New Haven, Conn. - Yale-led research may have solved one of the biggest mysteries in geology -- namely, why do tectonic plates beneath the Earth's surface, which normally shift over the course of tens to hundreds of millions of years, sometimes move abruptly?
A new study published Jan. 19 in the journal Proceedings of the National Academy of Sciences says the answer comes down to two things: thick crustal plugs and weakened mineral grains. Those effects, acting together, may explain a range of relatively speedy moves among tectonic plates around the world, from Hawaii to East Timor.
Of course, in this case "speedy" still means a million years or longer.
"Our planet is probably most distinctly marked by the fact that it has plate tectonics," said Yale geophysicist David Bercovici, lead author of the research. "Our work here looks at the evolution of plate tectonics. How and why do plates change directions over time?"
Traditionally, scientists believed that all tectonic plates are pulled by subducting slabs -- which result from the colder, top boundary layer of the Earth's rocky surface becoming heavy and sinking slowly into the deeper mantle. Yet that process does not account for sudden plate shifts. Such abrupt movement requires that slabs detach from their plates, but doing this quickly is difficult since the slabs should be too cold and stiff to detach.

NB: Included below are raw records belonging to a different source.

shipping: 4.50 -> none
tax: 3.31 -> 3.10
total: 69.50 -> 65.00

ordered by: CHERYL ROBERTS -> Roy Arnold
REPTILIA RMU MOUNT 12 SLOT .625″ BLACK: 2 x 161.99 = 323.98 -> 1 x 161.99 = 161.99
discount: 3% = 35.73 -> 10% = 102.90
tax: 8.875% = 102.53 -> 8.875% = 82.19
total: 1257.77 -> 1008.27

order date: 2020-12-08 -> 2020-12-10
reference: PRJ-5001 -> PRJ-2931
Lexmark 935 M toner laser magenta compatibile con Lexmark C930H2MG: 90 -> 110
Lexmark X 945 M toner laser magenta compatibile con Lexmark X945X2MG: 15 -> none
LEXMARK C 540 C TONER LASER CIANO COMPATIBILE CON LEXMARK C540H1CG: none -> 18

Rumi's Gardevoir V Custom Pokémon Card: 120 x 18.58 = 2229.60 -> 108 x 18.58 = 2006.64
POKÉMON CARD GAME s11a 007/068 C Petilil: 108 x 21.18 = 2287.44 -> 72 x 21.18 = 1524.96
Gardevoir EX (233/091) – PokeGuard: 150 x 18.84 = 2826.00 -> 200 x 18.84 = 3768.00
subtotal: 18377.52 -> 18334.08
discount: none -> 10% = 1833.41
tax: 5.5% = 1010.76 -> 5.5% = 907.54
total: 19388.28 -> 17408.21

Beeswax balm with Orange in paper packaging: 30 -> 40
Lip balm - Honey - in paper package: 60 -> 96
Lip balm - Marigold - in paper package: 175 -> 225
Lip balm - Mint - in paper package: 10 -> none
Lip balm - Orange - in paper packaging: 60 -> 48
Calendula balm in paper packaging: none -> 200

According to the Yale study, there are additional factors at work. Thick crust from continents or oceanic plateaux is swept into the subduction zone, plugging it up and prompting the slab to break off. The detachment process is then accelerated when mineral grains in the necking slab start to shrink, causing the slab to weaken rapidly.
The result is tectonic plates that abruptly shift horizontally, or continents suddenly bobbing up.
"Understanding this helps us understand how the tectonic plates change through the Earth's history," Bercovici said. "It adds to our knowledge of the evolution of our planet, including its climate and biosphere."
The study's co-authors are Gerald Schubert of the University of California-Los Angeles and Yanick Ricard of the Université de Lyon in France.